Elisa, 24 anni, studentessa in medicina, conosce bene ogni versetto della bibbia. E' una testimone di Geova e ieri vestiva, assieme a più di un centinaio di suoi confratelli, i panni insoliti di un'operaia atta a pulire un'area attualmente sterrata ed incolta di oltre tre mila metri quadrati nel cuore di Enna Bassa, piena di roveti e di sterpaglie di ogni genere. Ma cosa spinge una ragazza ad un impegno così forte? “L'amore per il mio dio -dice- per i miei fratelli e perché Geova possa avere un luogo di adorazione”.
Donne, bambini, giovani e adulti tutti al lavoro in un lembo di terra lì dove nascerà la loro chiesa o meglio, come essi la chiamano, la sala del regno di Geova. Non finiscono di stupire mai i Testimoni di Geova, una intera comunità, circa cinquecento persone, quella di Enna, impegnata nella costruzione di un edificio per le adunanze. Nascerà in contrada Ferrante a fianco del plesso scolastico polifunzionale “Roberto Gallone”.

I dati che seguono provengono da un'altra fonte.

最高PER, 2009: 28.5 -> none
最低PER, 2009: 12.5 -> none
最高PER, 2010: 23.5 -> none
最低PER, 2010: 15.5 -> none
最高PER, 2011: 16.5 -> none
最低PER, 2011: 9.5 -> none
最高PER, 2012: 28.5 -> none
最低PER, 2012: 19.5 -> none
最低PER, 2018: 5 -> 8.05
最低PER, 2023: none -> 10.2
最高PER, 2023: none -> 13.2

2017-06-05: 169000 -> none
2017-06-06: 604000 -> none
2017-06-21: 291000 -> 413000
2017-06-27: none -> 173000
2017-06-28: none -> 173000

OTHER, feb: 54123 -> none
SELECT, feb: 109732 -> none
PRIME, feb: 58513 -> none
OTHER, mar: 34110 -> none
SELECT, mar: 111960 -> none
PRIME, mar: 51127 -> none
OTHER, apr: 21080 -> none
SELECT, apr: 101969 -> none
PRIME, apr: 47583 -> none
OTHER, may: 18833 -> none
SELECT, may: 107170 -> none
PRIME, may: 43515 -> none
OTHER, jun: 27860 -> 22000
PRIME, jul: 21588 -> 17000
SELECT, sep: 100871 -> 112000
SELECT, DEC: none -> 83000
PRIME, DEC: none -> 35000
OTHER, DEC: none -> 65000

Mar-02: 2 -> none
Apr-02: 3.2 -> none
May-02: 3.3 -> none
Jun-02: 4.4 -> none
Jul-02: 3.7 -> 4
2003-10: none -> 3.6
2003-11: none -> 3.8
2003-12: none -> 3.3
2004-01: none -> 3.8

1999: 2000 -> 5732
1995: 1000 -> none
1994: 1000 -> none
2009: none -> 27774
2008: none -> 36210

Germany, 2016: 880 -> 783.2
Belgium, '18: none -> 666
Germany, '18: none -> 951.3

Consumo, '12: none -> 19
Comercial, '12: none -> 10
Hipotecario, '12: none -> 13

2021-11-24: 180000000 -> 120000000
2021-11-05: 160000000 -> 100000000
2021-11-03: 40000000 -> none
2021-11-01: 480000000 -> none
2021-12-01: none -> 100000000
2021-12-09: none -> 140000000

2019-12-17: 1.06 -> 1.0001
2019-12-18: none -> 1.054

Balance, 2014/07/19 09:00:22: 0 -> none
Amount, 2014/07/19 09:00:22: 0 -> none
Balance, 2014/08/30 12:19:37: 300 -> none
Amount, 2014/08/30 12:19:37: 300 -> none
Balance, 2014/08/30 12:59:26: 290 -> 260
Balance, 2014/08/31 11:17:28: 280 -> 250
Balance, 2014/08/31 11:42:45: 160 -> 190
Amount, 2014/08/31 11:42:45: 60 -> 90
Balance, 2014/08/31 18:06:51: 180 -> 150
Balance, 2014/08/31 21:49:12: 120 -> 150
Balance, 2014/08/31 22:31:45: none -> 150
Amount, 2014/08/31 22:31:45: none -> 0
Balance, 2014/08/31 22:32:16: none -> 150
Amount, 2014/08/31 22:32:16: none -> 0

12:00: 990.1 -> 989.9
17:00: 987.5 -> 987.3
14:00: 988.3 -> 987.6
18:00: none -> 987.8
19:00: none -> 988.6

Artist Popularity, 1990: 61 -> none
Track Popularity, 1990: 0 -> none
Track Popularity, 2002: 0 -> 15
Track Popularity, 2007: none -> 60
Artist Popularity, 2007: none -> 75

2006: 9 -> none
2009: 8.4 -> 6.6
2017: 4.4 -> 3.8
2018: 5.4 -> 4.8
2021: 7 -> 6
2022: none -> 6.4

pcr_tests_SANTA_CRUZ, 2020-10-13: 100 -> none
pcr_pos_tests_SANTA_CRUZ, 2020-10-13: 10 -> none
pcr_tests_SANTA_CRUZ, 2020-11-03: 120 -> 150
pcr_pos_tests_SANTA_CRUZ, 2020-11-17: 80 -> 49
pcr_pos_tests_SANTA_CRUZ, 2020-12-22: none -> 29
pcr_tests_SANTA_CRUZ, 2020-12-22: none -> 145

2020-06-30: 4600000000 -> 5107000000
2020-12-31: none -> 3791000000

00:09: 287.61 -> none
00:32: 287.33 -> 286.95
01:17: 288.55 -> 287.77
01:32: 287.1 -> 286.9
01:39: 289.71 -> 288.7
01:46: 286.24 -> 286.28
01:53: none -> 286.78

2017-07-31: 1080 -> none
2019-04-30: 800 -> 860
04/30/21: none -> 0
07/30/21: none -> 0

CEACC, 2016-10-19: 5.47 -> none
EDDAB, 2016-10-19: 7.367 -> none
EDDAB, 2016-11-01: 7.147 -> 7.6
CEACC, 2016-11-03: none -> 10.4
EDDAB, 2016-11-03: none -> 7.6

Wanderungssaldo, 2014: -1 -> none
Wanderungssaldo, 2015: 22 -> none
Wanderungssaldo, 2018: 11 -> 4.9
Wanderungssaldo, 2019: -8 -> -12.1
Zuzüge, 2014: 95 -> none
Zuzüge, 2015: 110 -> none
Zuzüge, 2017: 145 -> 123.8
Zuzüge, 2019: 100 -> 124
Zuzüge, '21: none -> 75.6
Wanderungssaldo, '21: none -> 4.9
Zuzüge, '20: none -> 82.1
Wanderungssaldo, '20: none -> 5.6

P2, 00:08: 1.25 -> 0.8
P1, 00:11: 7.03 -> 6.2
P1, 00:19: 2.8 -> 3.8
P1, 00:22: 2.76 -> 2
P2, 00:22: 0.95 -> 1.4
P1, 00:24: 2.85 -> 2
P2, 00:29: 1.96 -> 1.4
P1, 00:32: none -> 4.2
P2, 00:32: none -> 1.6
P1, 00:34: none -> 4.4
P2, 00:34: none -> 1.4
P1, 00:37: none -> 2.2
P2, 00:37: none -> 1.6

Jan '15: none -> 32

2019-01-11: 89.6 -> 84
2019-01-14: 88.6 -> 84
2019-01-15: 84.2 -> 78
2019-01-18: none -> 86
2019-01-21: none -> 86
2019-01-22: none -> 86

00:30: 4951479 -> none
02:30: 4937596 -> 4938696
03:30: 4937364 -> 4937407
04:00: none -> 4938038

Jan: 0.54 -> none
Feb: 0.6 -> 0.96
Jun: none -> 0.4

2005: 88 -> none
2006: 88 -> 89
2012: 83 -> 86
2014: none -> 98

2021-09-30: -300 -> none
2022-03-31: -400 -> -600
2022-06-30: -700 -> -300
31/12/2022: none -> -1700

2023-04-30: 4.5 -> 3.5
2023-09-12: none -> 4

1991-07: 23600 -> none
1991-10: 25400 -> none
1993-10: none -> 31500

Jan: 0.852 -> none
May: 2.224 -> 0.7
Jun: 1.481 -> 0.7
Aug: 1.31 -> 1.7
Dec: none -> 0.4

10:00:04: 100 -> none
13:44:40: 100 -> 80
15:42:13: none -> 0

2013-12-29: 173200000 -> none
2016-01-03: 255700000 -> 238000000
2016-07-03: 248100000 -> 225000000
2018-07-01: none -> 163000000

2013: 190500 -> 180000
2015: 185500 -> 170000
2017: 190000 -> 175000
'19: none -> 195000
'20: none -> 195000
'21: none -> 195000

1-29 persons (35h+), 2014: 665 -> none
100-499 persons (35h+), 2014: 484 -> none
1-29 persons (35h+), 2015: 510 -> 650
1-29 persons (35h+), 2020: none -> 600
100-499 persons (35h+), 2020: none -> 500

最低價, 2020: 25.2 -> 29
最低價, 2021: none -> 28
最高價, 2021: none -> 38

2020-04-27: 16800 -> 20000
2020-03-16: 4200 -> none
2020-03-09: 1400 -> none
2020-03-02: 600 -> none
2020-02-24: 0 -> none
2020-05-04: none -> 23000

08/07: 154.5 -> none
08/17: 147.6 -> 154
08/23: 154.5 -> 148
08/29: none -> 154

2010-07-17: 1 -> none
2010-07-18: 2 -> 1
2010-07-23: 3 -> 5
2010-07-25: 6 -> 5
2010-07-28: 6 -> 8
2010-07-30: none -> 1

Un punto baricentrico di Enna Bassa a due passi dal nuovo ospedale e al centro di numerosissimi complessi abitativi e commerciali nati negli ultimi dieci anni. E, la chiesa, se la costruiscono loro con le proprie mani così come hanno fatto a Castelvetrano e Niscemi, come faranno a Barrafranca, Marsala e Palermo e come hanno iniziato a fare oggi a Enna. “Noi qui realizzeremo una sala del regno dei testimoni di Geova” – dice Roberto Fazzi; “è un locale che può ospitare circa 130 persone, con tutti i servizi e nel rispetto delle leggi vigenti. Inoltre sarà allestita una biblioteca e un appartamento per il custode. Abbiamo a disposizione 3260 metri quadrati di terreno sul quale faremo parcheggi e un'area attrezzata a verde, che, insieme alla chiesa che stiamo realizzando, creerà un luogo certamente più accogliente e vivibile di quanto non lo sia adesso. E' un progetto finanziato interamente da noi, quindi questo vuol dire che i fondi non sono pubblici, ma sono contributi che ognuno dà secondo le proprie possibilità”. Riguardo i contributi in denaro, i testimoni di Geova sottolineano che nei locali in cui tengono le assemblee non si fanno collette. Ci sono delle cassette, in modo che quelli che desiderano contribuire possono farlo senza che nessuno sappia se e in che misura contribuiscono. “Speriamo di completarlo nell'arco di cinque mesi”- ha spiegato l'ing. Claudio Pirrera, progettista aderente alla congregazione dei testimoni di Geova . “E' una scommessa. L'inizio dei lavori è previsto entro pochi giorni e la struttura sarà completata entro giugno.
Da luglio subentreranno i volontari provenienti da tutta la Sicilia che, organizzati secondo la loro specializzazione, completeranno i lavori. L'intero fabbricato di un solo piano è di circa 330 metri quadrati con portico davanti. Una struttura molto semplice così come è nel nostro stile”. Il costo dell'intero edificio sarà di 300 mila euro e comprenderà soltanto i materiali e il costo del terreno.